2014 Delhi Budget
- Emblem of India
- Submitted: 18 July 2014
- Submitted by: Arun Jaitley
- Country: India
- Parliament: Lok Sabha
- Party: BJP
- Finance minister: Finance Minister
- Total expenditures: INR 36766 crore
- Website: www.indiabudget.nic.in

= 2014 Budget of Delhi =

The Budget of Delhi, India for 2014–2015 was presented by Arun Jaitley the Finance Minister of India on 18 July 2014 in Lok Sabha. The total Budget estimate for the Government of NCT of Delhi for the year 2014-15 is Rs. 36766 crore (equivalent to US$6 billion).
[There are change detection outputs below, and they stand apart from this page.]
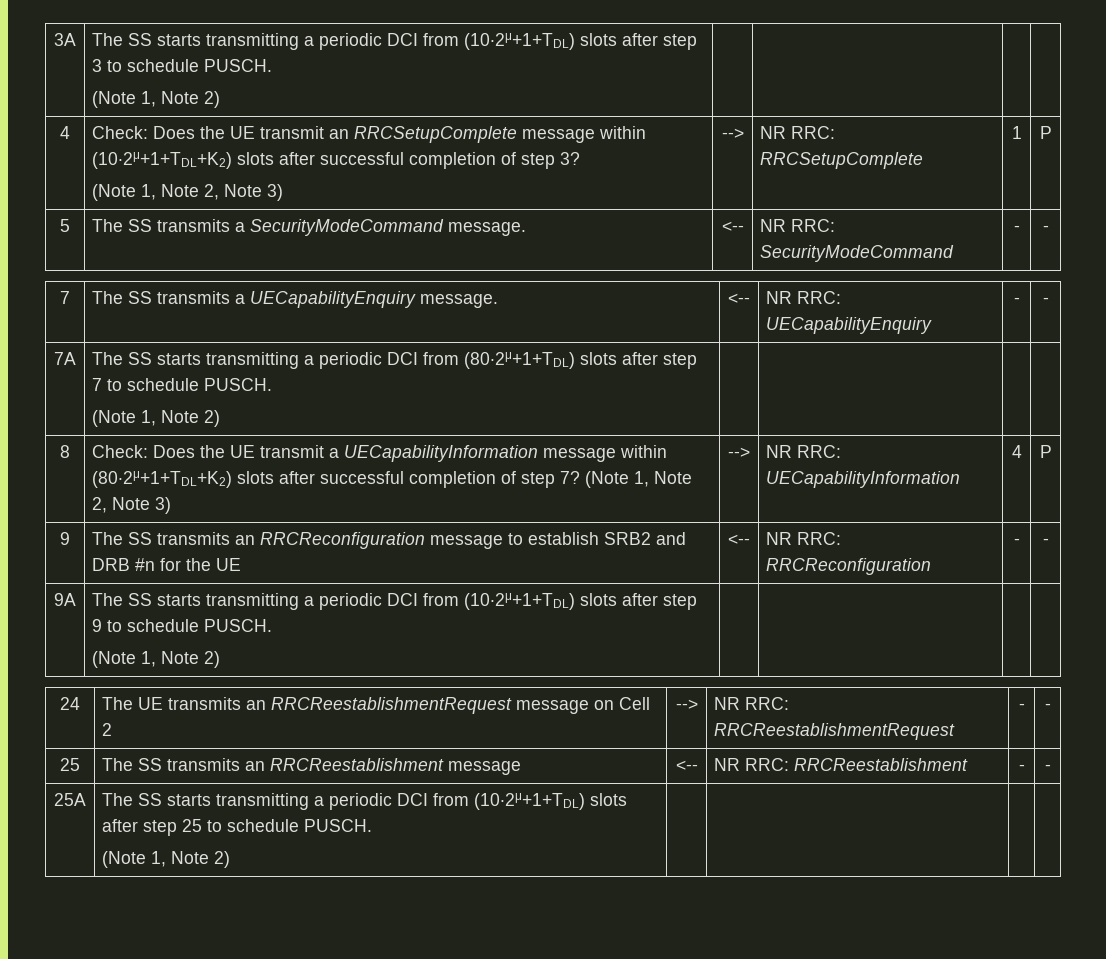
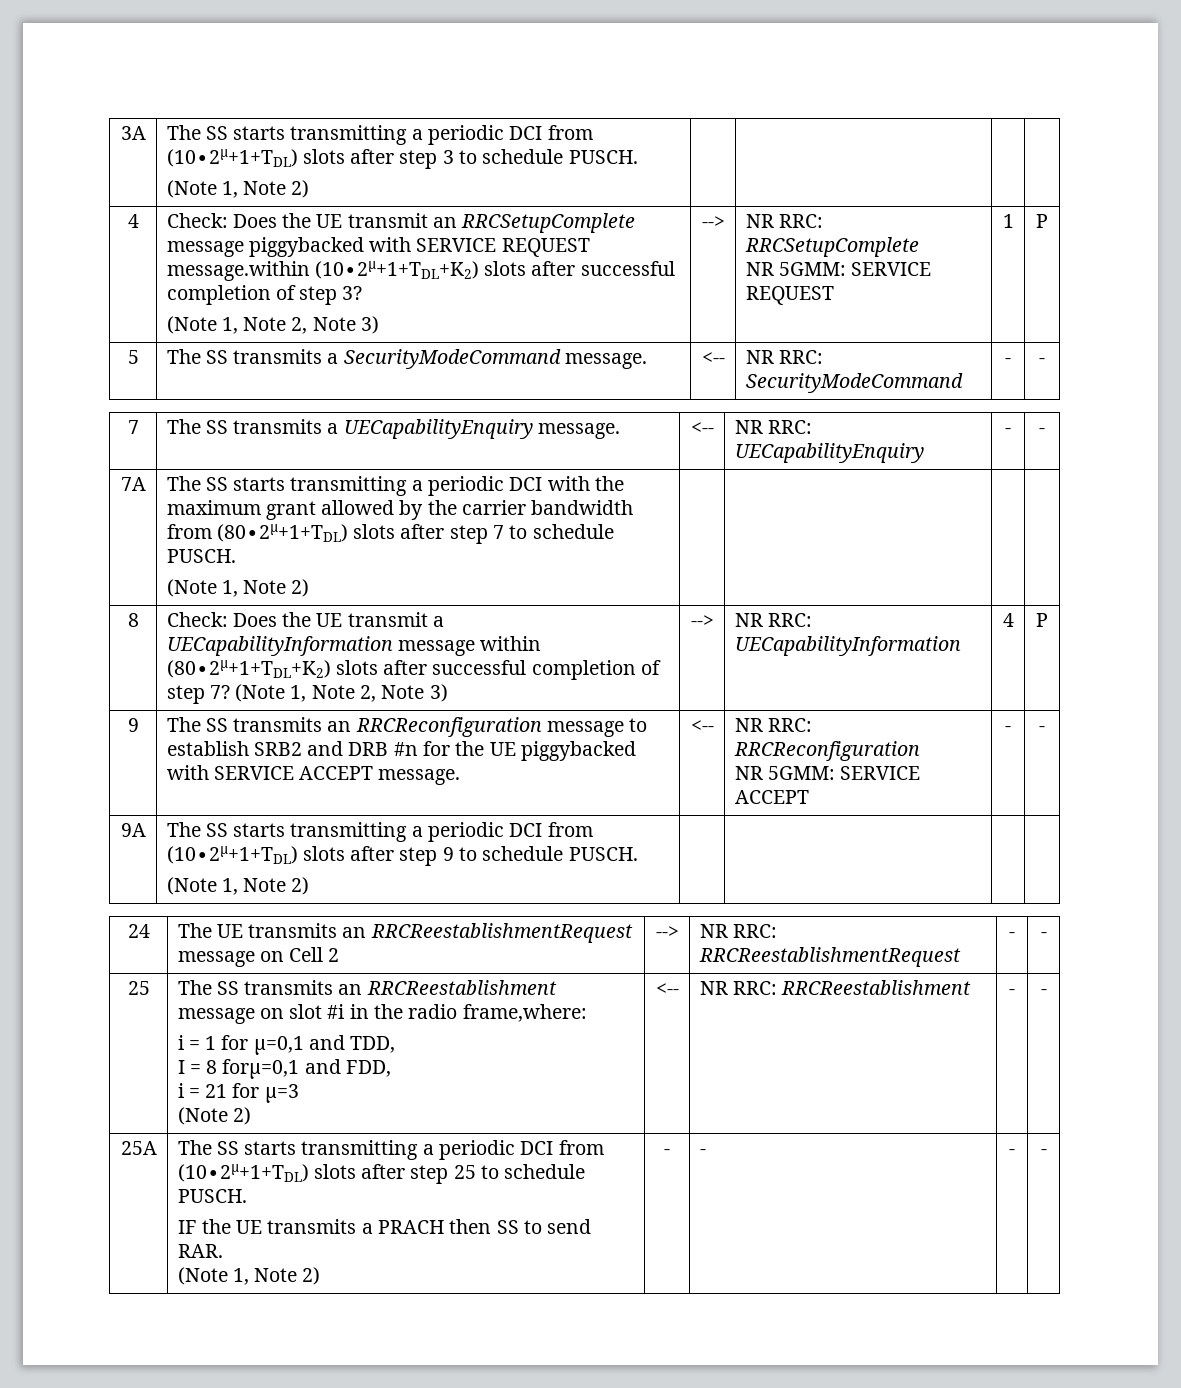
- 4 | Check: Does the UE transmit an RRCSetupComplete message within (10∙2μ+1+TDL+K2) slots after successful completion of step 3?
- (Note 1, Note 2, Note 3) | --> | NR RRC: RRCSetupComplete | 1 | P
+ 4 | Check: Does the UE transmit an RRCSetupComplete message piggybacked with SERVICE REQUEST message.within (10∙2μ+1+TDL+K2) slots after successful completion of step 3?
+ (Note 1, Note 2, Note 3) | --> | NR RRC: RRCSetupComplete
+ NR 5GMM: SERVICE REQUEST | 1 | P
- 7A | The SS starts transmitting a periodic DCI from (80∙2μ+1+TDL) slots after step 7 to schedule PUSCH.
+ 7A | The SS starts transmitting a periodic DCI with the maximum grant allowed by the carrier bandwidth from (80∙2μ+1+TDL) slots after step 7 to schedule PUSCH.
- 9 | The SS transmits an RRCReconfiguration message to establish SRB2 and DRB #n for the UE | <-- | NR RRC: RRCReconfiguration | - | -
+ 9 | The SS transmits an RRCReconfiguration message to establish SRB2 and DRB #n for the UE piggybacked with SERVICE ACCEPT message. | <-- | NR RRC: RRCReconfiguration
+ NR 5GMM: SERVICE ACCEPT | - | -
- 25 | The SS transmits an RRCReestablishment message | <-- | NR RRC: RRCReestablishment | - | -
+ 25 | The SS transmits an RRCReestablishment message on slot #i in the radio frame,where:
+ i = 1 for μ=0,1 and TDD,
+ I = 8 forμ=0,1 and FDD,
+ i = 21 for μ=3
+ (Note 2) | <-- | NR RRC: RRCReestablishment | - | -
  25A | The SS starts transmitting a periodic DCI from (10∙2μ+1+TDL) slots after step 25 to schedule PUSCH.
- (Note 1, Note 2) | | | |
+ IF the UE transmits a PRACH then SS to send RAR.
+ (Note 1, Note 2) | - | - | - | -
==Salient features of the budget==
- Power subsidy for the consumers with fair use of electricity.
- Rs 700 crore allocated to improve the power transmission and water distribution system.
- Rs 500 crore proposed for the reform in the water sector.
- Rs 200 crore proposed for reform in the power sector.
- Multi-speciality hospital in Rohini.

==Budget 2014: Highlights of Finance Minister Arun Jaitley’s Budget speech==
- Rs. 260 crore allocated for the power subsidy in Delhi.
- Multi-specialty hospital to be established in Rohini region of Delhi.
- Numbers of Night Centers to be increased.
- Four new sewage treatment plants will be set up.
- Community toilets to be set up in JJ clusters
- News buses up to 1,380 to be provided by DTC.
- Pension scheme extend from 3.90 lakh people to 4.30 lakh people
- 20 New government girl schools to be opened.
- 110 new ambulance number to be increased in view of cases in Delhi.